Enter The Frog Stretch
The Frog Stretch (or Mandukasana if you practice Yoga regularly) is a great hip opener I briefly alluded to in a recent article. The benefits and carryover of the Frog Stretch include:
- Improved Hip Flexibility
- Improved Squat Stability and Mobility
- Decreased Pain In Key Areas Of The LHPC Including Hips and Lumbar Spine
How To Perform The Frog Stretch
Before you get started you might want to have with you a foam roller and especially a yoga mat, and make sure it’s long. You will want to warm up before performing the Frog Stretch because trust me when I tell you this will hurt like hell; therefore I prefer either taking a hot shower or placing a foam roller under your adductor muscles, rolling each side 10 – 15 times. Performing this stretch on a bare floor of any kind may put too much pressure on your knees, so placing a yoga mat underneath you will greatly reduce any shearing forces. If you’re in a gym and you happen to be wearing knee sleeves, those work fine as well. All of this is optional, but highly recommended.
- Get down to your hands and knees. If using a yoga mat, be sure to fold the ends up and place your knees on the folded sections. Be sure place your forearms parallel to the floor, inside your legs, your spine neutral, your head looking forward.
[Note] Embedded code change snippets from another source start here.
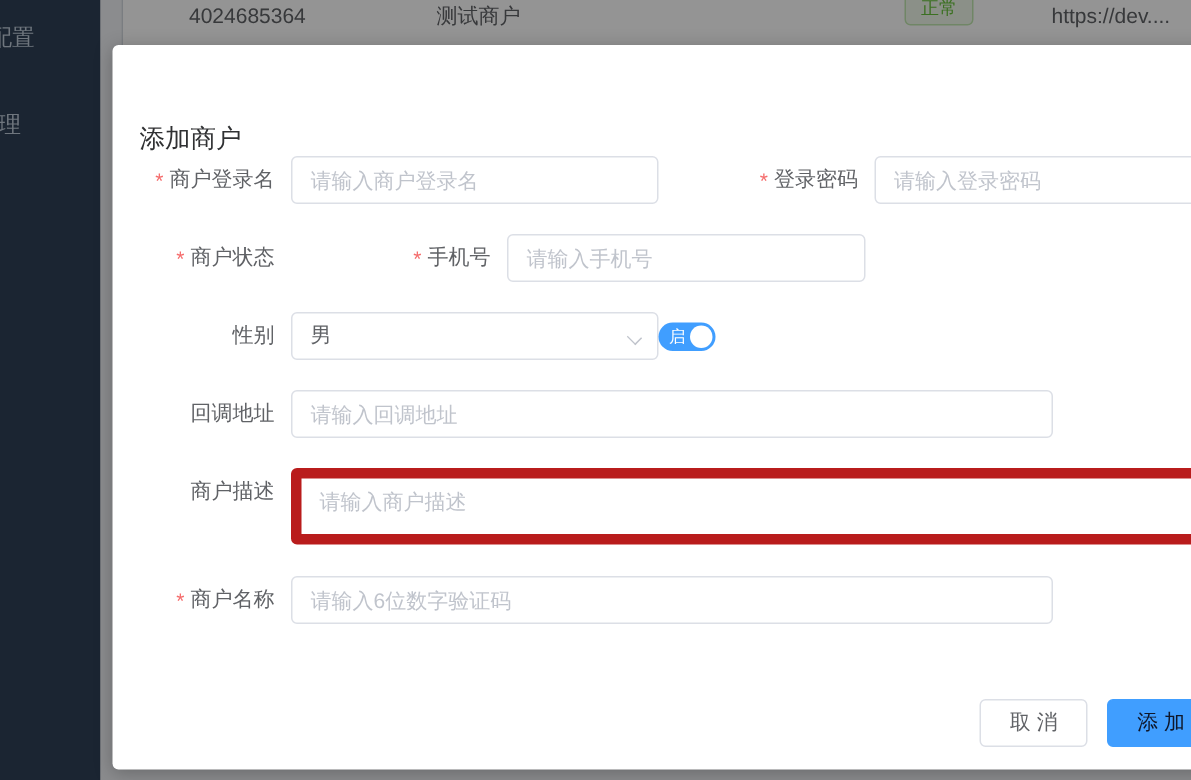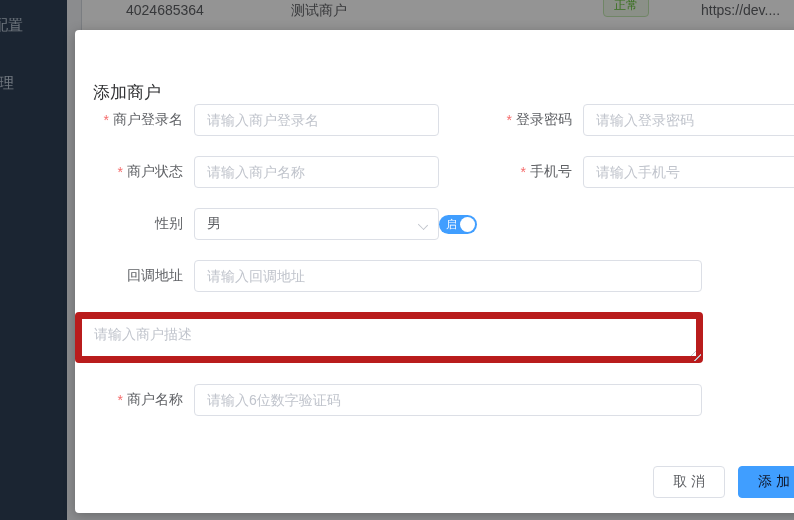--- a/index.html
+++ b/index.html
@@ -110,7 +110,6 @@
           <span class="req">*</span>
           <span>商户状态</span>
         </label>
-      <input class="inp iw245" type="text" placeholder="请输入商户名称" style="">
       <label class="lbl w2">
           <span class="req">*</span>
           <span>手机号</span>

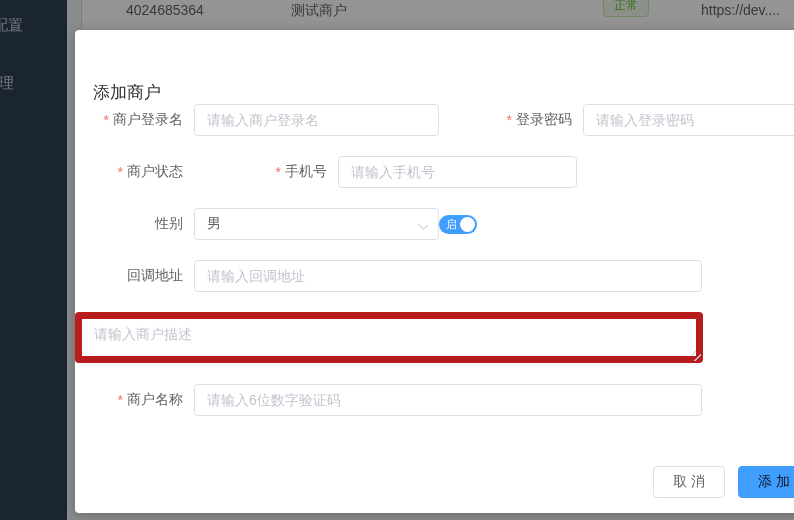--- a/index.html
+++ b/index.html
@@ -139,6 +139,9 @@
     </div>
 
     <div class="row t282" style="align-items:flex-start;">
+      <label class="lbl w1" style="margin-top:7px;">
+          <span>商户描述</span>
+        </label>
       <div class="txa-wrap">
         <textarea class="txa" placeholder="请输入商户描述" style=""></textarea>
         <span class="resize-grip"></span>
- Breathe in and out as you slowly move you legs more and more outward, leading with your knees. If you feel tightness, stop and hold where you are. This is where the move will become painful.
- Hold in areas of tightness for about fifteen seconds before trying to move further. If it’s too difficult to do so, you may stop, and take a thirty second rest before trying again. Repeat this for as many times as necessary. Do not forget to breathe.
- Once you get to a point where your body is as low as it possibly can go, at which point your stomach should be a few inches from touching the floor, you can either hold that position for as long as you like or you can slowly rock your hips back and forth. This clearly turns a static stretch into a more dynamic movement.
Never force your legs to go farther than they physically can, especially if you are new to this move. It will take a little bit of time to attain enough flexibility here. The first few times I tried the Frog Stretch were absolutely painful, as well as a wake up call in terms of just how tight I really was. You might not ever like to do the Frog Stretch (and I sure wouldn’t blame you!), but I find it to be absolutely necessary for anyone, especially any squatter, who’s lacking in hip mobility from sitting all day, also making this an excellent corrective exercise.
You can perform the Frog Stretch any time you wish. I personally prefer to do so after my initial warmup and directly before I perform any major compound movement, in-between squat sets, after I’m finished training and before I go to bed at night. Performing the Frog Stretch in-between sets is probably not that necessary for most of you, but I feel better knowing my hips are staying fully opened before the sets begin to get heavier.
Remember that when I do this I’m going by instinct; training should equally be as instinctive as it is organized. Try the Frog Stretch today and see where it fits best in your own routine. But I do promise you that you will thank me. Your hips might as well.